**Directions**
The records that follow are to be repeated in full, with no pictures retained.

BEGIN Information given

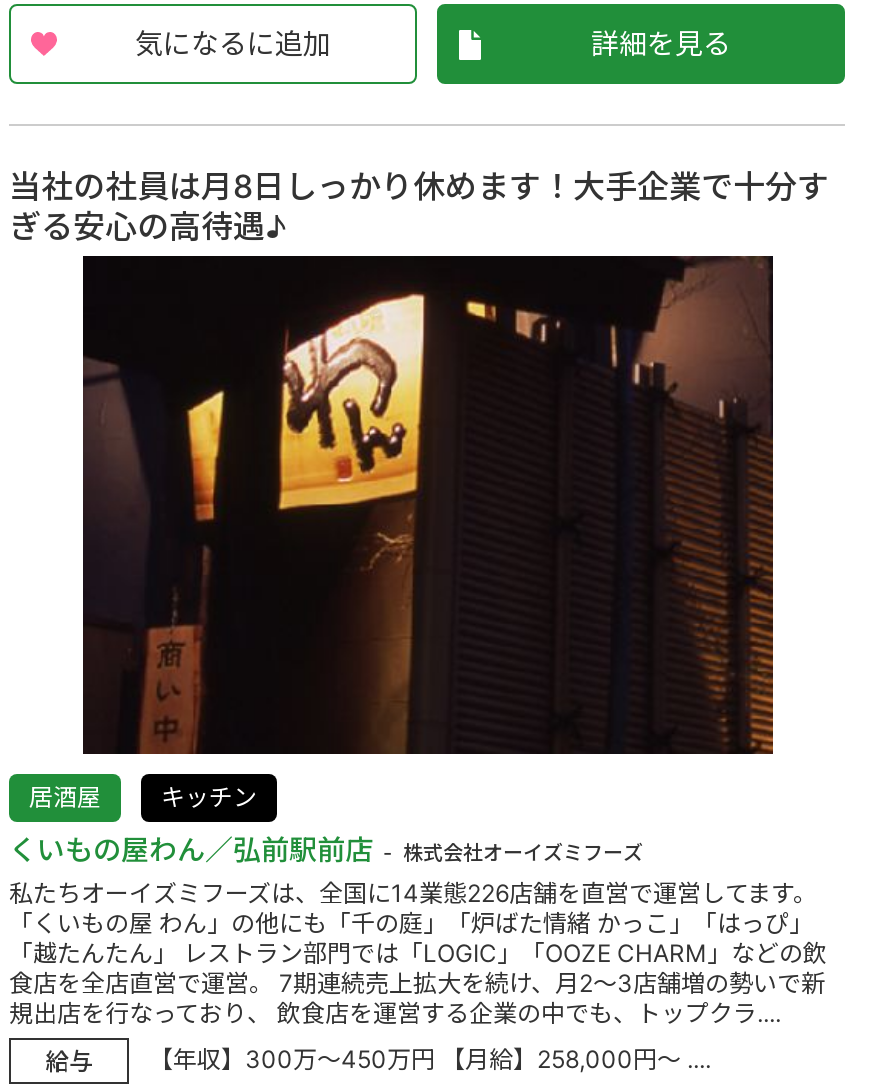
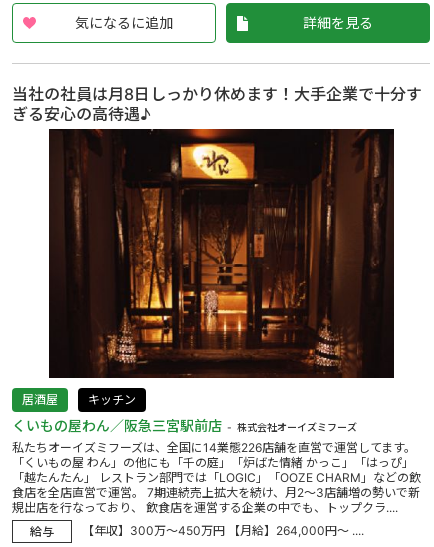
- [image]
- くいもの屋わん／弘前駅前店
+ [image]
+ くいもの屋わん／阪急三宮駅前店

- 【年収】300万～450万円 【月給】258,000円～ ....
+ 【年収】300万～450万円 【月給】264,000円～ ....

END Information given

**Response to this exercise**
- [image]
- くいもの屋わん／弘前駅前店
+ [image]
+ くいもの屋わん／阪急三宮駅前店

- 【年収】300万～450万円 【月給】258,000円～ ....
+ 【年収】300万～450万円 【月給】264,000円～ ....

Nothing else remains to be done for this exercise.